Casamo-nos aos 18 anos e aos 20 anos tornei-me pai, porque assim como transbordamos em amizade, transbordamos também em amor. Éramos apaixonados e nosso amor era tanto que não cabia apenas a nós mesmos, precisamos multiplicar para dividir, é o que ela dizia-me. Demos o nome de Maristela para o pedacinho de nós dois. Nosso casamento não suportou perdê-la. Aquele doutor todo de branco que com uma única frase mudaria toda a minha vida. Resolvi odiá-lo. Também porque não me restavam muitas opções. Suzana despencou ao receber a notícia do falecimento de nossa filha, mas no instante seguinte perguntou pelo bebê que ela esperava. E o bebê estava bem. Agarramo-nos na responsabilidade de cuidar e amar alguém que merecia de nós mais do que nossa própria filha, a quem amamos incondicionalmente, porque era a filha de nossa filha, a quem ela amava incondicionalmente. Fomos convidados a entrar no berçário e segurar nossa netinha, mas quando chegamos ela já não estava lá. Procuraram por todo o hospital, mas ela havia sumido. Toda a nossa esperança e força para viver nos foi arrancada. Entramos em contato com o energúmeno do ex marido de nossa filha, mas a filha dela não era dele. Já estavam em separação de corpos meses antes de Maristela engravidar. Lamentou profundamente e pediu que o mantivéssemos informado a respeito do sepultamento de Maristela, pois ele sentir-se-ia imensamente agradecido de poder prestar este último gesto de amizade a ela, mas ele em nada podia ajudar-nos quanto ao paradeiro de nossa neta.

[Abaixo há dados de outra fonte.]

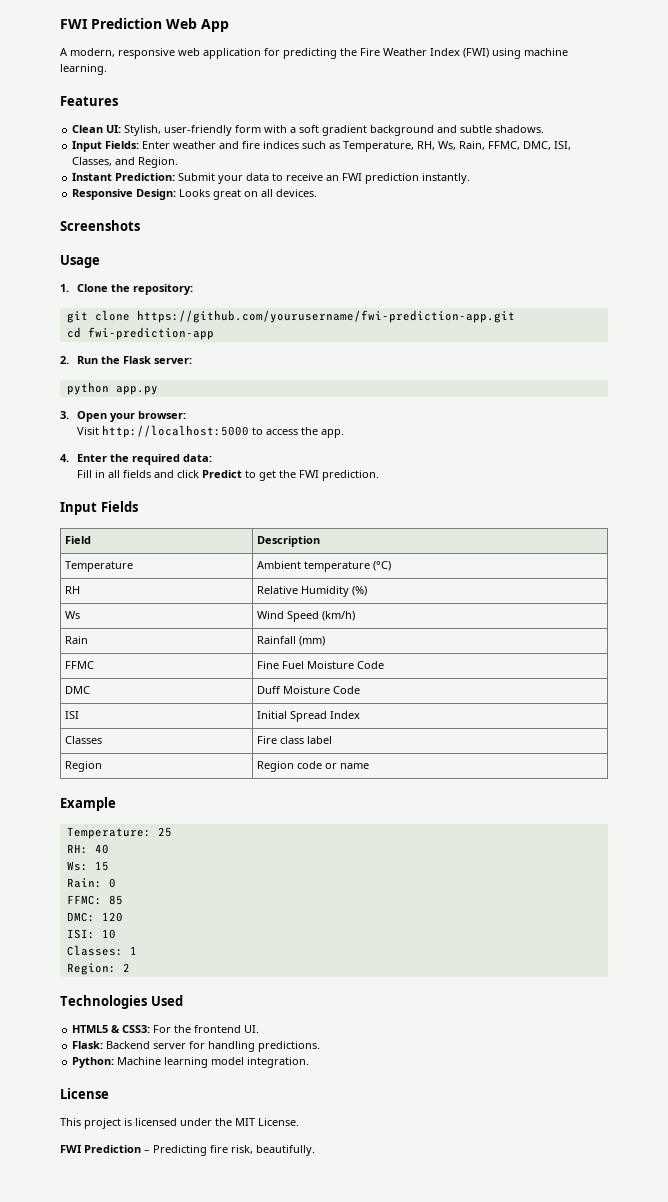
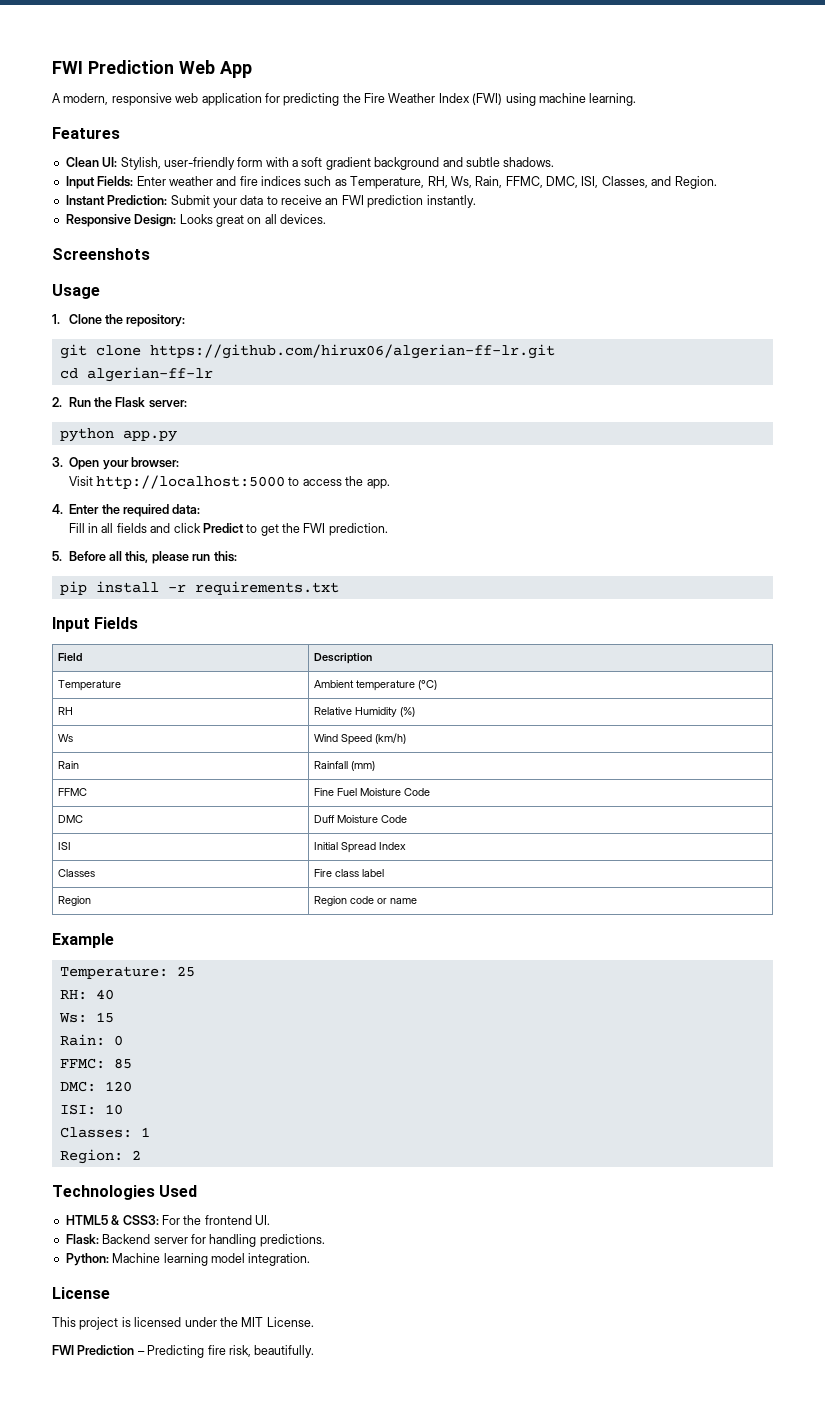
- git clone https://github.com/yourusername/fwi-prediction-app.git
+ git clone https://github.com/hirux06/algerian-ff-lr.git
- cd fwi-prediction-app
+ cd algerian-ff-lr
+ 5. Before all this, please run this:
+ pip install -r requirements.txt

Esta busca durou meses, e, mais tarde, anos, mas ela nunca apareceu. Entrou para a lista de crianças desaparecidas sem ter ao menos uma foto para ser identificada. Dois anos após a morte de nossa filha, a nossa vida era repleta de sofrimento e condenações de culpa. A culpa era minha por implicar com o Luiz Garcia quando eles casaram-se fazendo-a afastar-se de nós. A culpa era dela por nunca para de falar nem por um segundo sequer quando telefonava, porque nas semanas seguintes Maristela não atendia-nos mais. E na verdade a culpa nunca foi de ninguém. Minto, a culpa era daquele doutor de branco que trouxe-nos essa notícia terrível, a culpa é toda dele e eu o odeio ainda que a culpa nunca tivesse sido sua. Que mal pode fazer-lhe o ódio de um homem que pela tristeza tem um pé e meio na sepultura?